Fiscal policies over the years take toll on the greenback
The days when the greenback ruled with absolute supremacy and simultaneously commanded the unparalleled confidence of chiefs of international and domestic financial institutions along with the man in the street in the remotest parts of the planet are over. The American dollar is no more “The Currency” that can be relied on for value, as was evident by a recent CNN news clip showing an antique store in New York preferring Euro over the local currency.
Since World War II, when the American dollar started replacing gold as a means of transaction on the international level, the dollar has taken some hard knocks in recent years.
With the launch of the Euro nearly a decade ago, much was written in the pro-dollar media and EMU, as the Eurozone is called, and it was compared with the “EMU,” a bird that cannot fly. But then, compared to the launch and subsequent drop as the nascent currency took baby steps, the Euro has come of age and has crossed the threshold One Euro=USD 1.5 plus. And the dollar has also lost against the other leading currencies, like the Japanese Yen and British Pound.
With the way things are going, one must understand why and when the American dollar got to that place on the pedestal. Only then does it become clear what is happening now. As mentioned earlier, a walk down memory lane shows that till World War II the exchange rates of major currencies were reflected in terms of the price of gold in the respective countries, but with the manipulation of costs of other goods then, gold was a growing discomfort among trading partners across the globe, and the dollar came as a suitable solution.
World War II ended with the emergence of the United States as the dominant military and economic powerhouse, and as countries gathered to this epiccentre for military and financial support, the dollar emerged as the financial powerpoint of the financial world.

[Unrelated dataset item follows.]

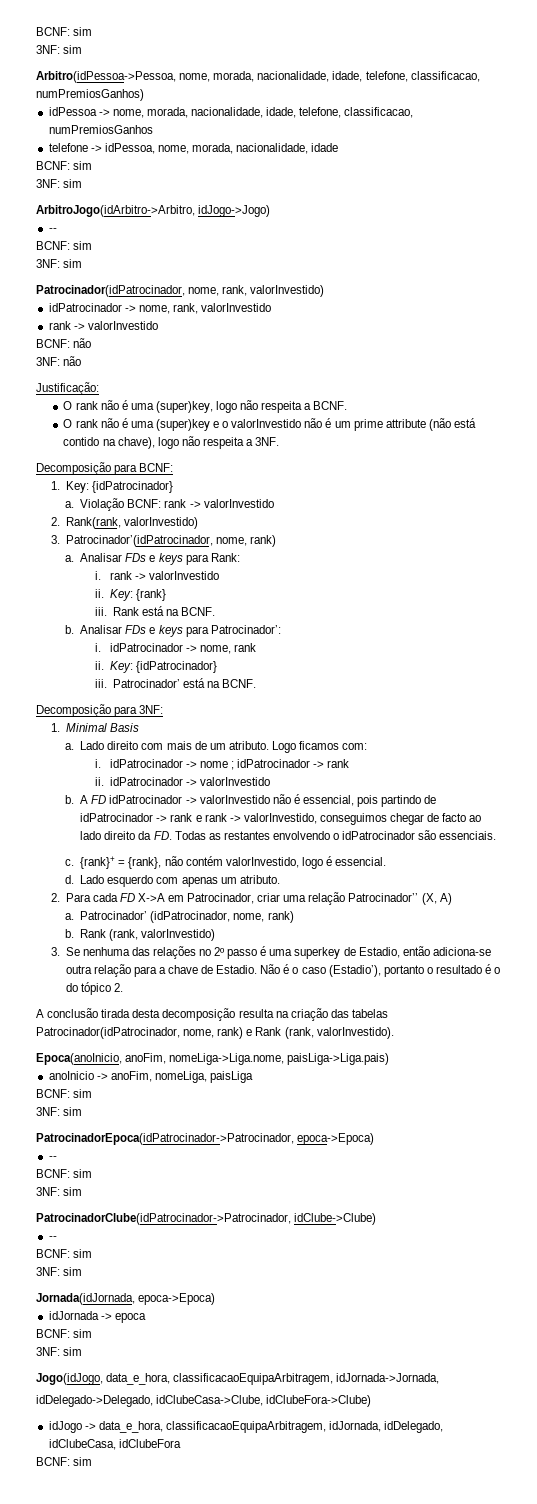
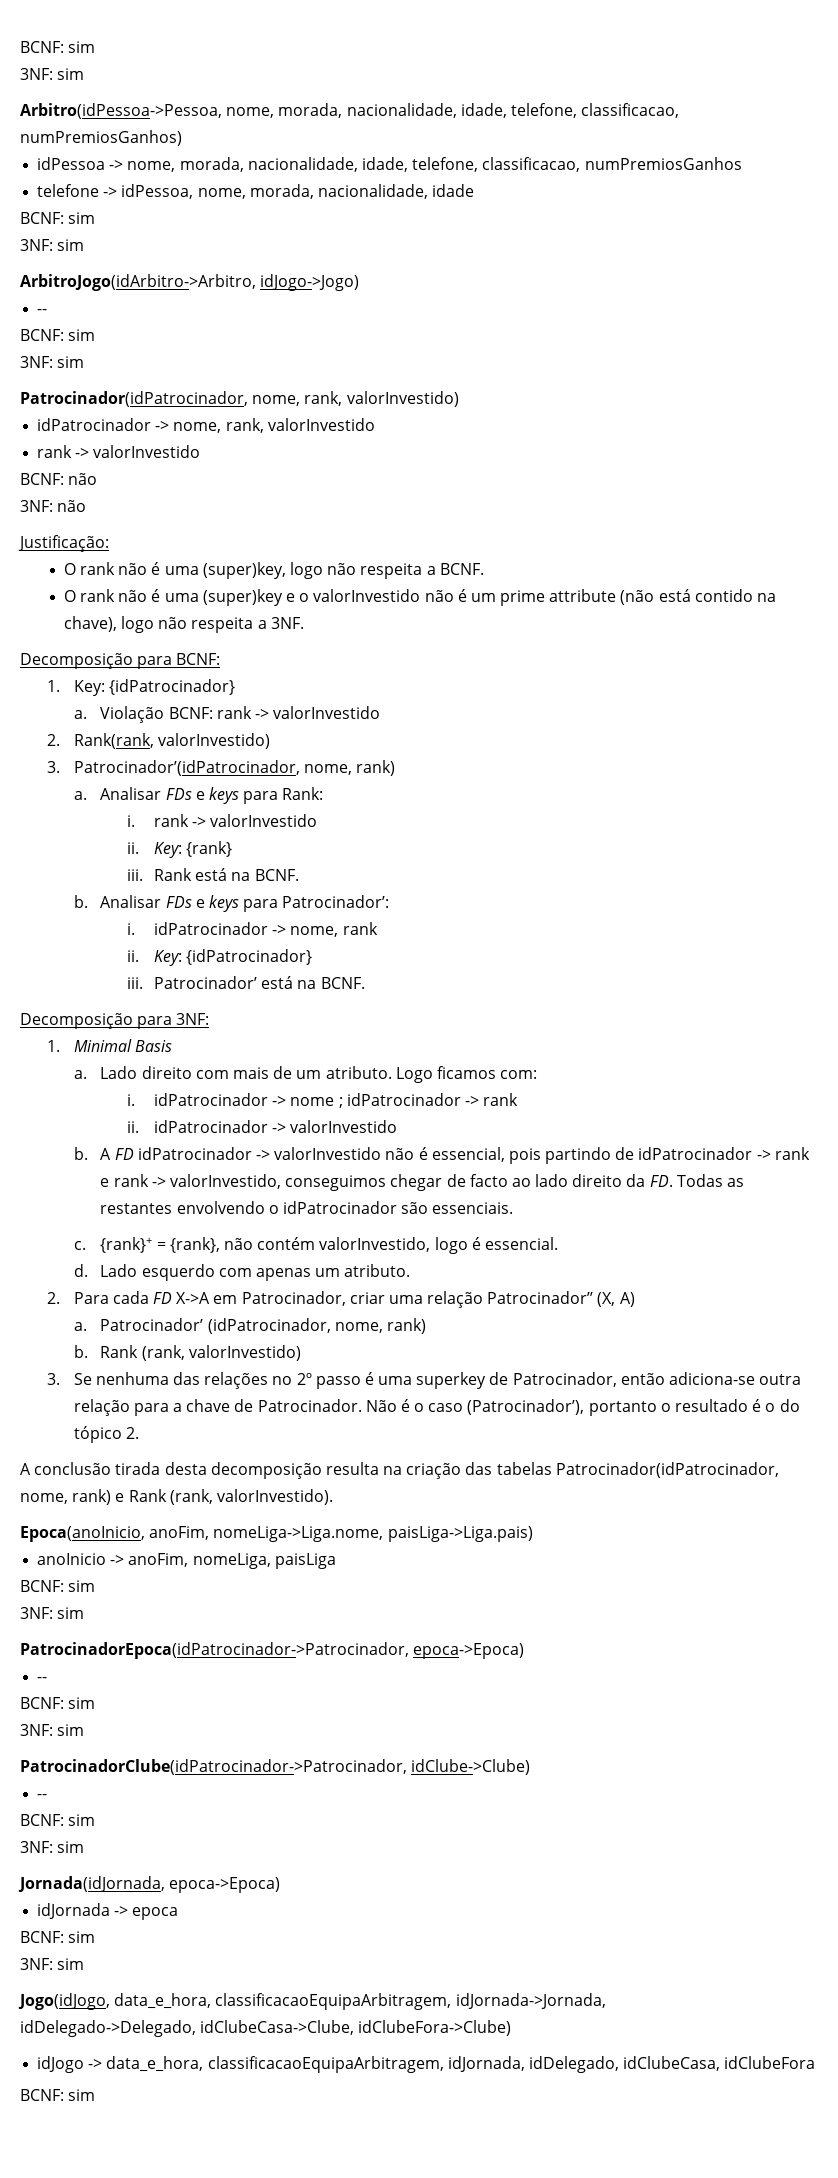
- 3. Se nenhuma das relações no 2º passo é uma superkey de Estadio, então adiciona-se outra relação para a chave de Estadio.
+ 3. Se nenhuma das relações no 2º passo é uma superkey de Patrocinador, então adiciona-se outra relação para a chave de Patrocinador.
- Não é o caso (Estadio’), portanto o resultado é o do tópico 2.
+ Não é o caso (Patrocinador’), portanto o resultado é o do tópico 2.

With the issuing of US government securities there was an added charm of earning interest over dollar deposits.But to the discerning eye, there was a Catch-22 situation that stayed afloat all these decades - and still is. The use and abuse of the technical term “Balance of Payments” was so rampant by the US that one shudders to look at the figures over the years. The United States consumed more than it produced, financing the payments with printed paper and all had been well till 1971 arrived.
The US devalued the “International Currency” unilaterally. Internationally-held dollar reserves overnight lost value and that was quite a hard knock for some of the poor countries of the world.Five years later, in 1976, came the Jamaican Agreement that gave the financial world a floating exchange rate system where the markets started playing a lead role.
But again, it was not a free float and, instead, government intervention in the form of buying and selling determines the final results at the end of the day.With the arrival of the Euro in the world F/X (foreign exchange) market scene, things started changing.
And let us not forget that the Euro has replaced 15 European currencies, and some of them, like the German mark, French franc and Italian lira were backed by strong economic and industrial giants of the world.
With the Euro surging not only in value but also as a dependable currency, the world commodity markets, especially relating to oil, will start contemplating a switch to the Euro to protect themselves against instability or the falling dollar.
The US administration will definitely want to sabotage such a move by hook or crook as its financial survival depends on the role of dollar as a legitimate international currency. Now, a look at what is really going on behind the scene.
US statistic reports have repeatedly shown the American C/A (current account) deficit has expanded continuously with billions in fiscal deficit.With China shifting some of its foreign reserves into Euro, there is already a warning ringing for the United States as more countries shift to Euro; more falls in the dollar will result.
Add to those factors the role played by the locomotive economies of Asia including China and India growing by leaps and bounds in the current years. But the financial mechanism needed to keep the dollar at a price that will sustain the US C/A deficit without putting pressure on its import/export ratio, which in turn enhances or erodes the lifestyle of its citizens, will not garner support internationally over a long-term period and US will have to pay the price at some point.